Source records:
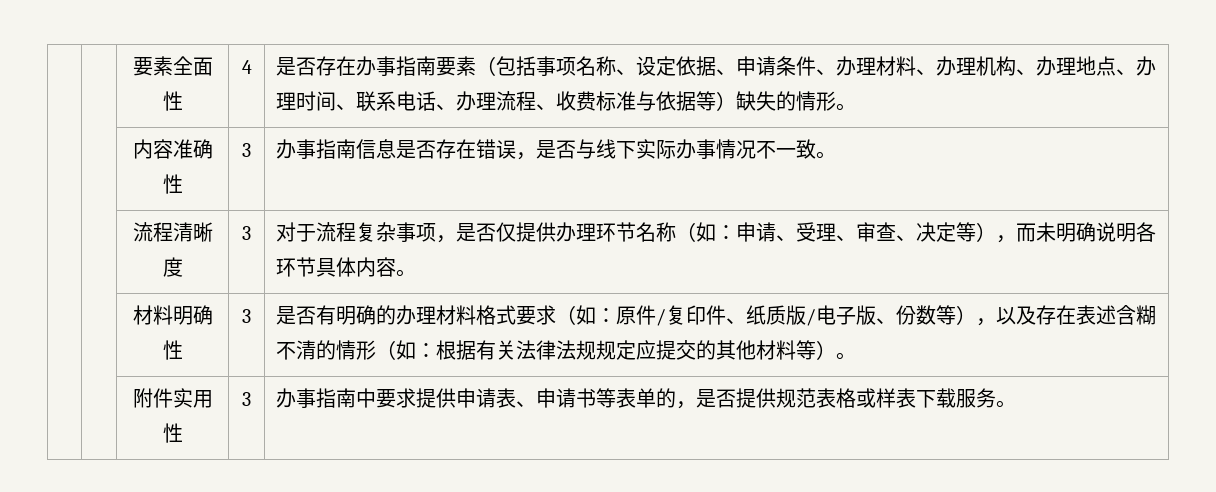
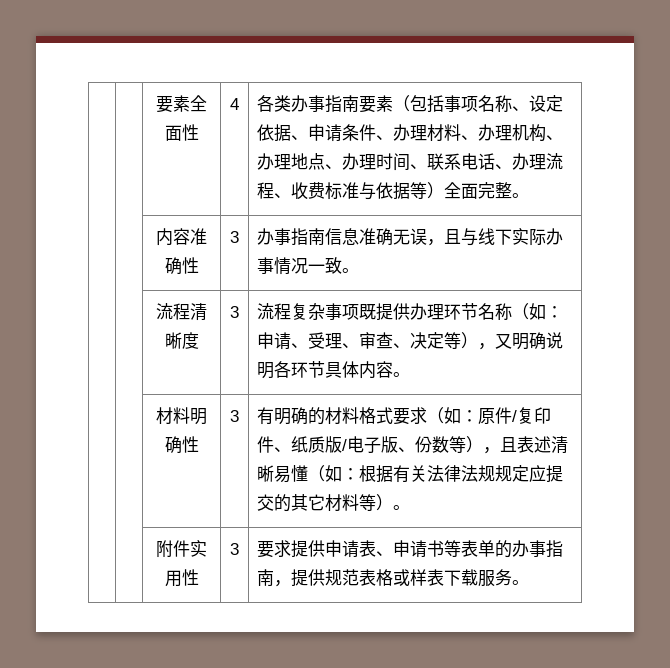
- | | 要素全面性 | 4 | 是否存在办事指南要素（包括事项名称、设定依据、申请条件、办理材料、办理机构、办理地点、办理时间、联系电话、办理流程、收费标准与依据等）缺失的情形。
+ | | 要素全面性 | 4 | 各类办事指南要素（包括事项名称、设定依据、申请条件、办理材料、办理机构、办理地点、办理时间、联系电话、办理流程、收费标准与依据等）全面完整。
- | | 内容准确性 | 3 | 办事指南信息是否存在错误，是否与线下实际办事情况不一致。
+ | | 内容准确性 | 3 | 办事指南信息准确无误，且与线下实际办事情况一致。
- | | 流程清晰度 | 3 | 对于流程复杂事项，是否仅提供办理环节名称（如：申请、受理、审查、决定等），而未明确说明各环节具体内容。
+ | | 流程清晰度 | 3 | 流程复杂事项既提供办理环节名称（如：申请、受理、审查、决定等），又明确说明各环节具体内容。
- 是否有明确的办理材料格式要求（如：原件/复印件、纸质版/电子版、份数等），以及存在表述含糊不清的情形（如：根据有关法律法规规定应提交的其他材料等）。
+ 有明确的材料格式要求（如：原件/复印件、纸质版/电子版、份数等），且表述清晰易懂（如：根据有关法律法规规定应提交的其它材料等）。
- | | 附件实用性 | 3 | 办事指南中要求提供申请表、申请书等表单的，是否提供规范表格或样表下载服务。
+ | | 附件实用性 | 3 | 要求提供申请表、申请书等表单的办事指南，提供规范表格或样表下载服务。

[Your instructions] Lines from the one with "- | | 附件实用性" through the last line above must be printed exactly; no other line is to appear.

[Task response]
- | | 附件实用性 | 3 | 办事指南中要求提供申请表、申请书等表单的，是否提供规范表格或样表下载服务。
+ | | 附件实用性 | 3 | 要求提供申请表、申请书等表单的办事指南，提供规范表格或样表下载服务。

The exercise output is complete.